AVON — Pat DiSchino’s helpers traveled 600 hundred miles to come to his aid this summer.
DiSchino, a resident at Avon on the Green Apartments, said it’s difficult for him to kneel to wipe his refrigerator clean and scrub his shower stall. So when a group from the Chicago area was looking for jobs to do in Livingston County during a mission trip, DiSchino volunteered his apartment.
“I like the help, especially at my age,” said DiSchino, 89.
High-school students ages 15 to 18 with the Crossroads Youth Ministry from St. John of the Cross Parish in Western Springs, Ill., found out about Catholic Charities of Livingston County’s Faith in Action program through Nancy Lynch, who attended their church for 20 years before moving to Canandaigua.
Lynch now works at Notre Dame Retreat House in Canandaigua, where the group stayed during the retreat. She also connected group members with the Faith in Action program, and they were able to set up a work tour for late June.
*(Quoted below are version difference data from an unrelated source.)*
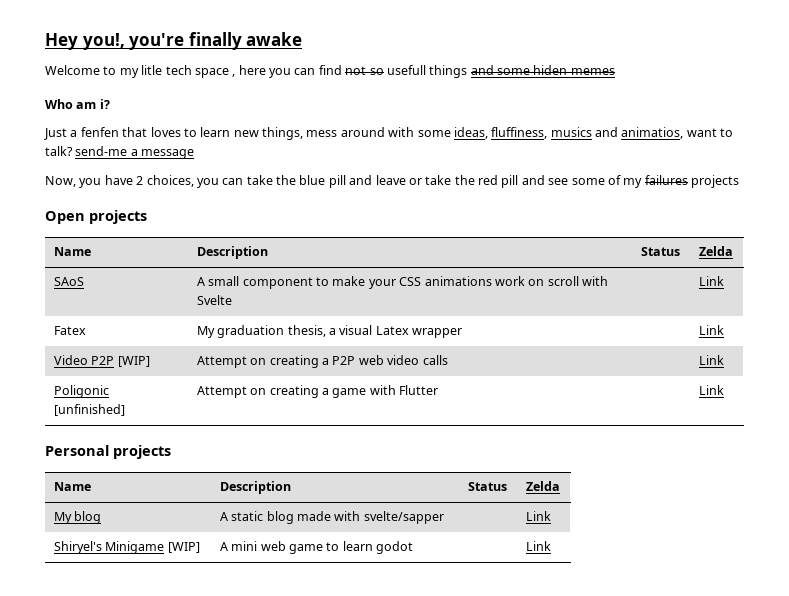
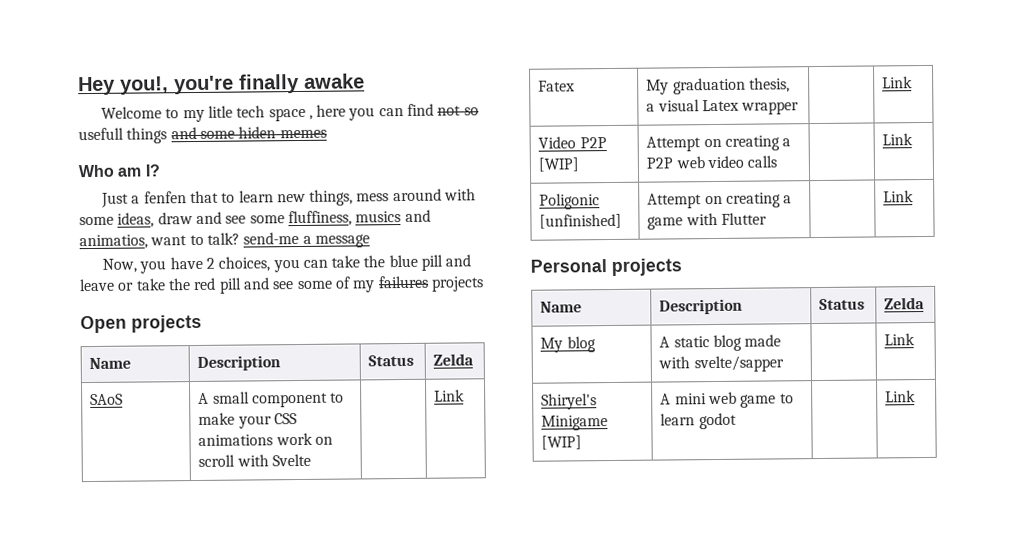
- Who am i?
+ Who am I?
- Just a fenfen that loves to learn new things, mess around with some ideas, fluffiness, musics and animatios, want to talk? send-me a message
+ Just a fenfen that to learn new things, mess around with some ideas, draw and see some fluffiness, musics and animatios, want to talk? send-me a message

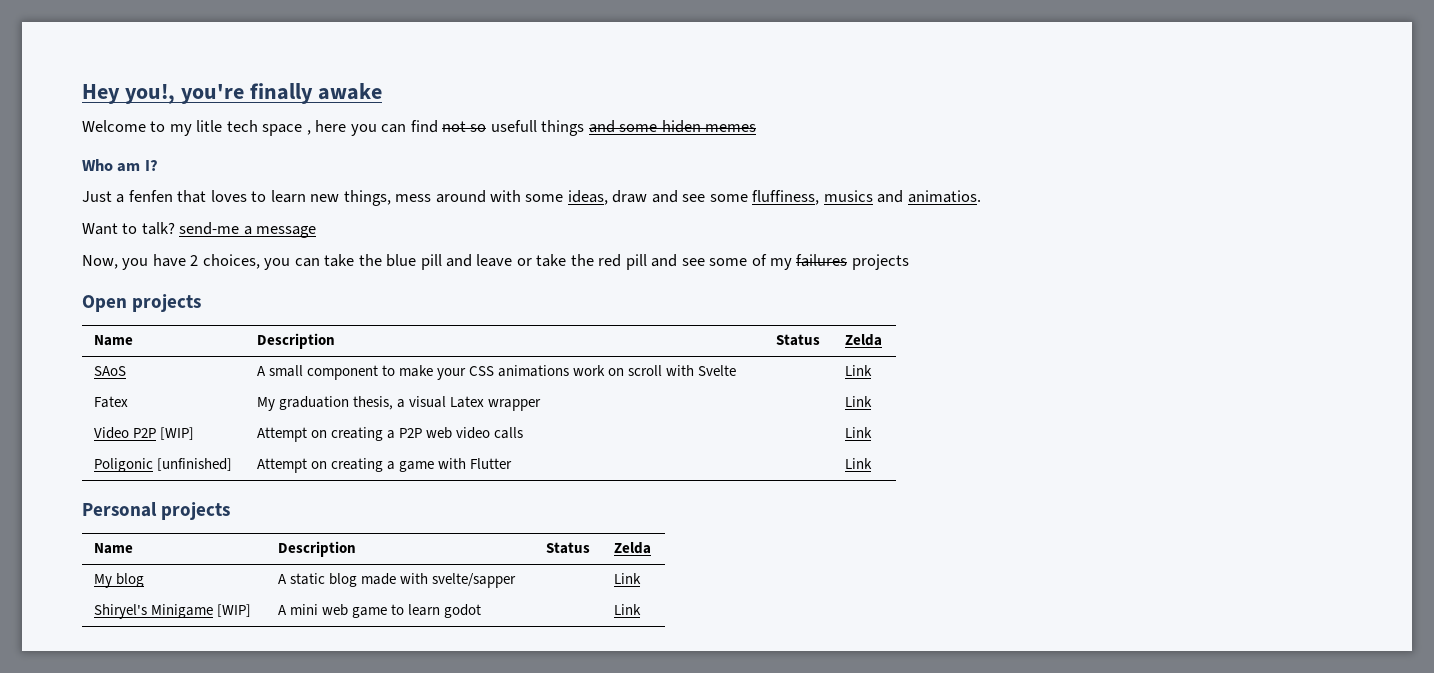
- Just a fenfen that to learn new things, mess around with some ideas, draw and see some fluffiness, musics and animatios, want to talk? send-me a message
+ Just a fenfen that loves to learn new things, mess around with some ideas, draw and see some fluffiness, musics and animatios.
+ Want to talk? send-me a message

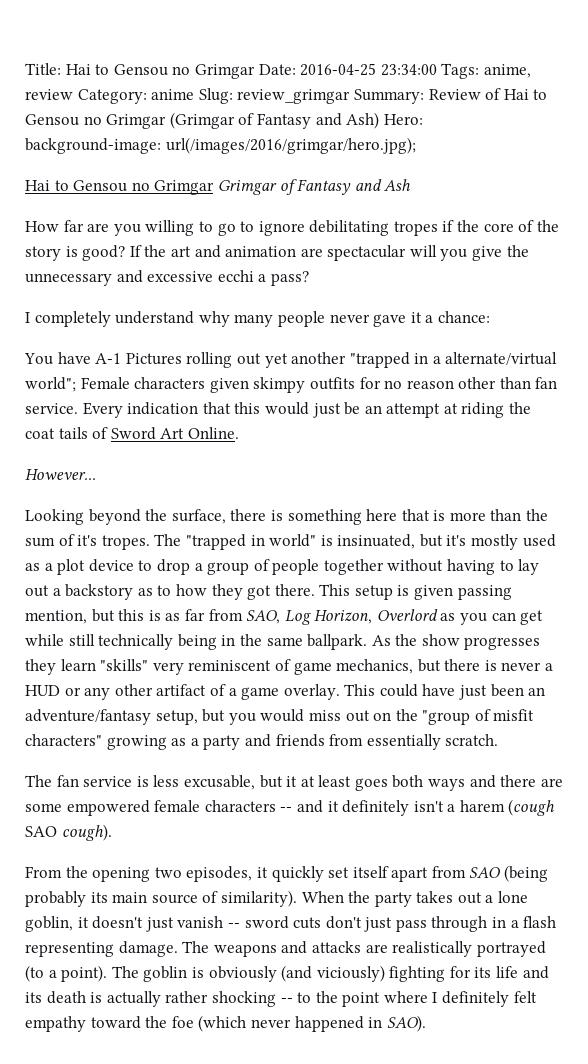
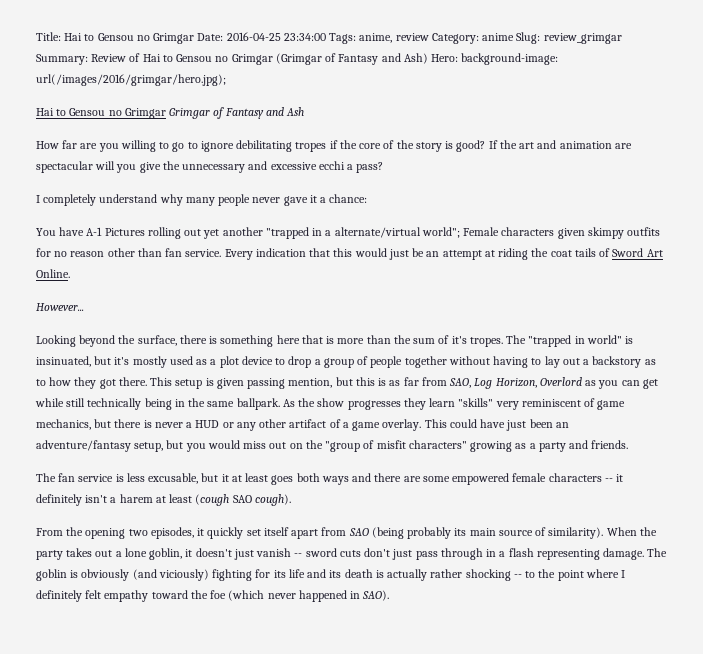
- This could have just been an adventure/fantasy setup, but you would miss out on the "group of misfit characters" growing as a party and friends from essentially scratch.
+ This could have just been an adventure/fantasy setup, but you would miss out on the "group of misfit characters" growing as a party and friends.
- The fan service is less excusable, but it at least goes both ways and there are some empowered female characters -- and it definitely isn't a harem (cough SAO cough).
+ The fan service is less excusable, but it at least goes both ways and there are some empowered female characters -- it definitely isn't a harem at least (cough SAO cough).
- The weapons and attacks are realistically portrayed (to a point). The goblin is obviously (and viciously) fighting for its life and its death is actually rather shocking -- to the point where I definitely felt empathy toward the foe (which never happened in SAO).
+ The goblin is obviously (and viciously) fighting for its life and its death is actually rather shocking -- to the point where I definitely felt empathy toward the foe (which never happened in SAO).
Christa Barrows, program director for Faith in Action, arranged with the program’s clients to have the high-school students come to their homes to a wide variety of chores or housework.
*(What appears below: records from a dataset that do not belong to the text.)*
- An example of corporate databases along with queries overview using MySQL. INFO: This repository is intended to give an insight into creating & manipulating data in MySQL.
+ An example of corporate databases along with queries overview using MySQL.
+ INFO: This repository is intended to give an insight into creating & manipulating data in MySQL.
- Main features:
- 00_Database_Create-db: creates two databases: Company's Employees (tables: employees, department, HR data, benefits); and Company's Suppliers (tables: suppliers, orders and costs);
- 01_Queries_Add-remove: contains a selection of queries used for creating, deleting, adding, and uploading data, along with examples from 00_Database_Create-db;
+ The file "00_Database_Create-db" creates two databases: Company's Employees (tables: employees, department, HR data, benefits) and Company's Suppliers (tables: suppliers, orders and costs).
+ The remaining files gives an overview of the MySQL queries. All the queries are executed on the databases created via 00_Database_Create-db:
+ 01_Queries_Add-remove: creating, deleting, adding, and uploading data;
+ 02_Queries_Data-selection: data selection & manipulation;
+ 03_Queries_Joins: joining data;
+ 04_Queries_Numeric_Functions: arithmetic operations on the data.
“Most of them are people we have served in the past, but there are even a few new people,” she said.
The goal of the Faith in Action program is to help elderly people stay in their homes, she said. Clients served include the frail elderly, those with slight dementia, health problems, those on fixed or low incomes, the lonely or the homebound. For many, transportation outside their home is a big issue, said Mary Beth Geldner, program director of Catholic Charities of Livingston County’s volunteer coordination.
“The beauty (of the area) is wonderful, but it creates isolation,” Geldner said.
In addition to helping with Faith in Action, volunteers also spent time helping at Foodlink in Rochester. They also got a chance to see Niagara Falls on their trip home. During past trips, the youth group has worked in Mississippi and California.
“We kind of go where people lead us, which is neat,” said Katie Hayes, director of youth ministry.
Norah Scannell, 18, who had recently graduated from high school at the time of the trip, said before she started college, where she plans to study nursing, she wanted to go on her first work tour.
“It sounded like it would be a good time,” Scannell said.